Using the data below, reproduce exactly the lines from the line with "-157,8 +157,8 @@" to the line with "<div>Uzupełnij tabelę. Napisz", both included; pictures must be dropped.
========================
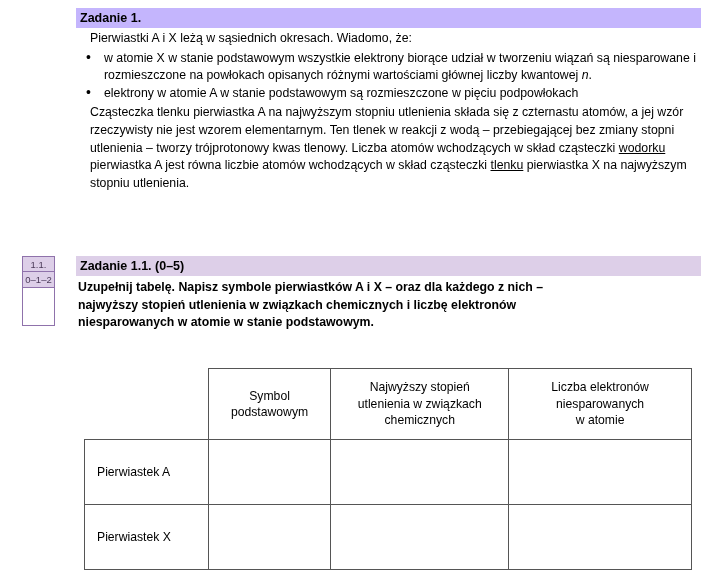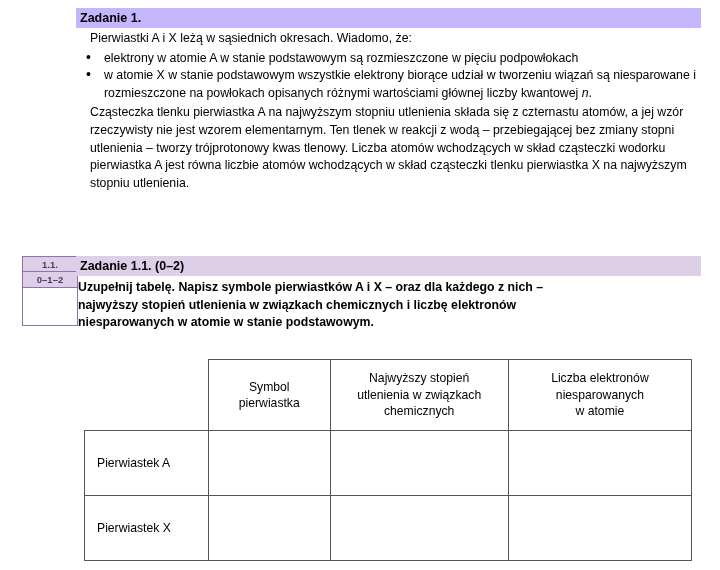--- a/index.html
+++ b/index.html
@@ -157,8 +157,8 @@
     <div class="body-text">
       <p>Pierwiastki A i X leżą w sąsiednich okresach. Wiadomo, że:</p>
       <ul class="bullets">
+        <li><span>w atomie X w stanie podstawowym wszystkie elektrony biorące udział w tworzeniu wiązań są niesparowane i rozmieszczone na powłokach opisanych różnymi wartościami głównej liczby kwantowej <span class="ital">n</span>.</span></li>
         <li>elektrony w atomie A w stanie podstawowym są rozmieszczone w pięciu podpowłokach</li>
-        <li><span>w atomie X w stanie podstawowym wszystkie elektrony biorące udział w tworzeniu wiązań są niesparowane i rozmieszczone na powłokach opisanych różnymi wartościami głównej liczby kwantowej <span class="ital">n</span>.</span></li>
       </ul>
       <p><span>Cząsteczka tlenku pierwiastka A na najwyższym stopniu utlenienia składa się z czternastu atomów, a jej wzór rzeczywisty nie jest wzorem elementarnym. Ten tlenek w reakcji z wodą – przebiegającej bez zmiany stopni utlenienia – tworzy trójprotonowy kwas tlenowy. Liczba atomów wchodzących w skład cząsteczki </span><span class="underline">wodorku</span><span> pierwiastka A jest równa liczbie atomów wchodzących w skład cząsteczki </span><span class="underline">tlenku</span><span> pierwiastka X na najwyższym stopniu utlenienia.</span></p>
     </div>

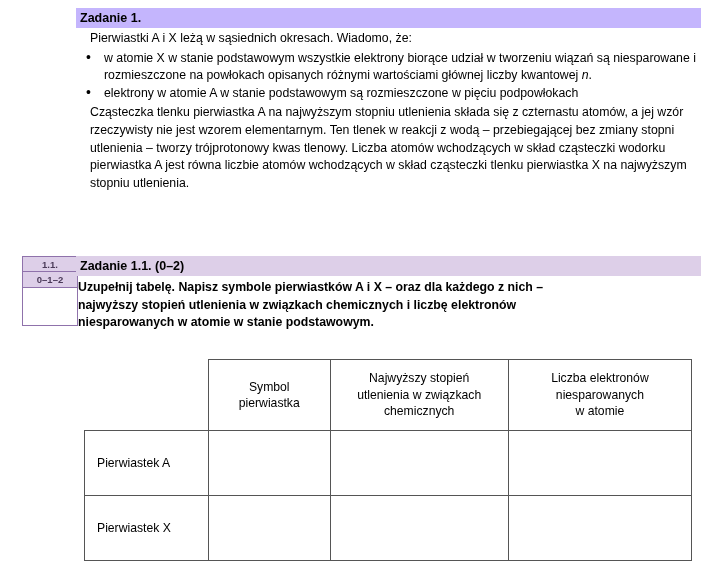--- a/index.html
+++ b/index.html
@@ -61,6 +61,7 @@
     font-size: 14px;
   }
   .underline {
+    text-decoration: underline;
   }
   .ital {
     font-style: italic;

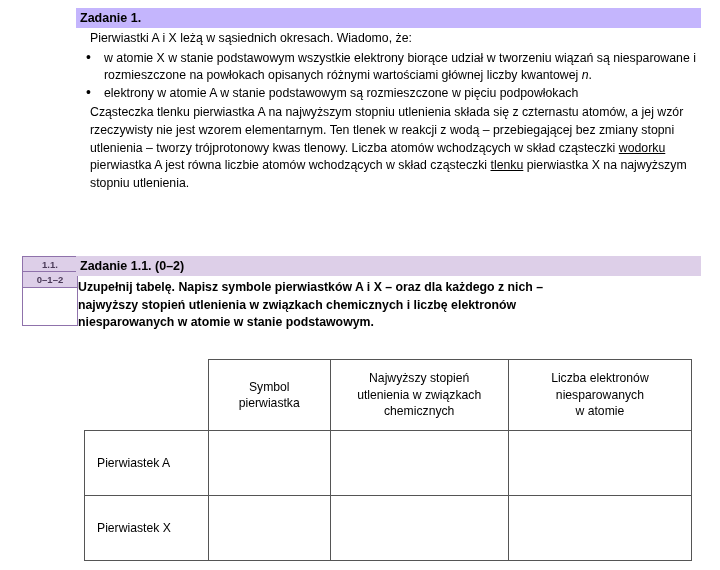--- a/index.html
+++ b/index.html
@@ -72,8 +72,7 @@
     position: absolute;
     left: 22px;
     top: 256px;
-    width: 56px;
-    font-weight: bold;
+    width: 33px;
   }
   .marker-cell {
     border: 1px solid #8f72ab;

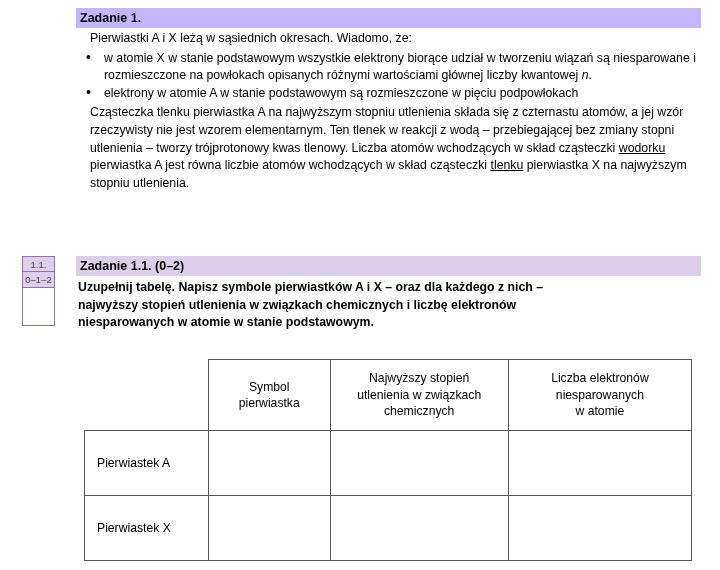--- a/index.html
+++ b/index.html
@@ -171,7 +171,7 @@
   </div>
 
   <div class="task11">
-    <div class="sub-header">Zadanie 1.1. (0–2)</div>
+    <div class="sub-header">Zadanie 1.1. (0–5)</div>
     <div class="instruction">
       <div>Uzupełnij tabelę. Napisz symbole pierwiastków A i X – oraz dla każdego z nich –</div>
       <div>najwyższy stopień utlenienia w związkach chemicznych i liczbę elektronów</div>

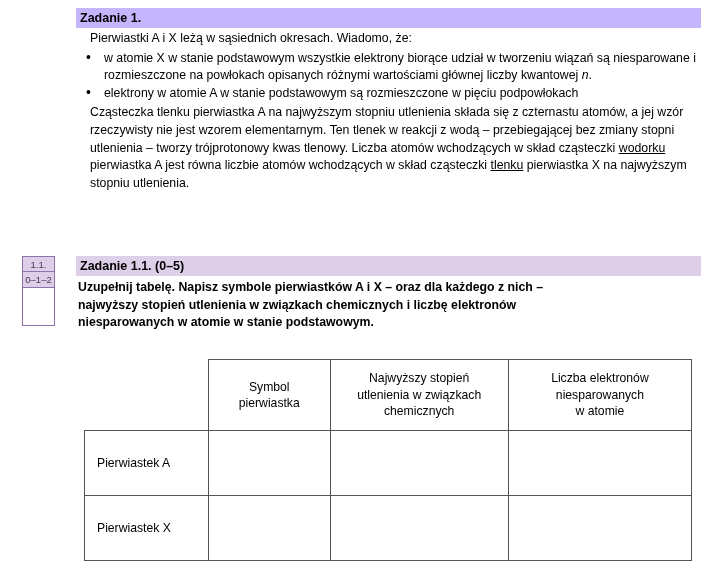--- a/index.html
+++ b/index.html
@@ -119,7 +119,7 @@
   table.answer-table {
     position: absolute;
     left: 84px;
-    top: 359px;
+    top: 368px;
     border-collapse: collapse;
     width: 608px;
     font-size: 12.2px;

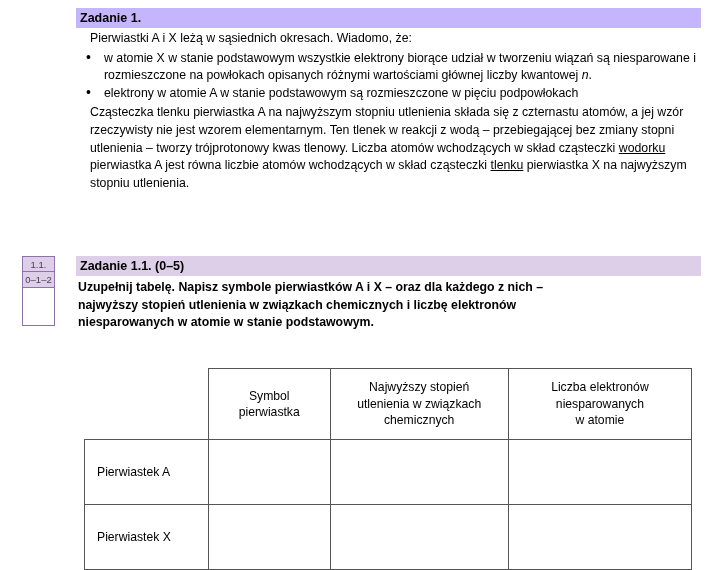--- a/index.html
+++ b/index.html
@@ -185,7 +185,7 @@
       <td class="corner col-a"></td>
       <td class="head col-b">
         <div>Symbol</div>
-        <div>pierwiastka</div>
+        <div>podstawowym</div>
       </td>
       <td class="head col-c">
         <div>Najwyższy stopień</div>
========================
TASK OUTPUT
@@ -157,8 +157,8 @@
     <div class="body-text">
       <p>Pierwiastki A i X leżą w sąsiednich okresach. Wiadomo, że:</p>
       <ul class="bullets">
+        <li><span>w atomie X w stanie podstawowym wszystkie elektrony biorące udział w tworzeniu wiązań są niesparowane i rozmieszczone na powłokach opisanych różnymi wartościami głównej liczby kwantowej <span class="ital">n</span>.</span></li>
         <li>elektrony w atomie A w stanie podstawowym są rozmieszczone w pięciu podpowłokach</li>
-        <li><span>w atomie X w stanie podstawowym wszystkie elektrony biorące udział w tworzeniu wiązań są niesparowane i rozmieszczone na powłokach opisanych różnymi wartościami głównej liczby kwantowej <span class="ital">n</span>.</span></li>
       </ul>
       <p><span>Cząsteczka tlenku pierwiastka A na najwyższym stopniu utlenienia składa się z czternastu atomów, a jej wzór rzeczywisty nie jest wzorem elementarnym. Ten tlenek w reakcji z wodą – przebiegającej bez zmiany stopni utlenienia – tworzy trójprotonowy kwas tlenowy. Liczba atomów wchodzących w skład cząsteczki </span><span class="underline">wodorku</span><span> pierwiastka A jest równa liczbie atomów wchodzących w skład cząsteczki </span><span class="underline">tlenku</span><span> pierwiastka X na najwyższym stopniu utlenienia.</span></p>
     </div>

--- a/index.html
+++ b/index.html
@@ -61,6 +61,7 @@
     font-size: 14px;
   }
   .underline {
+    text-decoration: underline;
   }
   .ital {
     font-style: italic;

--- a/index.html
+++ b/index.html
@@ -72,8 +72,7 @@
     position: absolute;
     left: 22px;
     top: 256px;
-    width: 56px;
-    font-weight: bold;
+    width: 33px;
   }
   .marker-cell {
     border: 1px solid #8f72ab;

--- a/index.html
+++ b/index.html
@@ -171,7 +171,7 @@
   </div>
 
   <div class="task11">
-    <div class="sub-header">Zadanie 1.1. (0–2)</div>
+    <div class="sub-header">Zadanie 1.1. (0–5)</div>
     <div class="instruction">
       <div>Uzupełnij tabelę. Napisz symbole pierwiastków A i X – oraz dla każdego z nich –</div>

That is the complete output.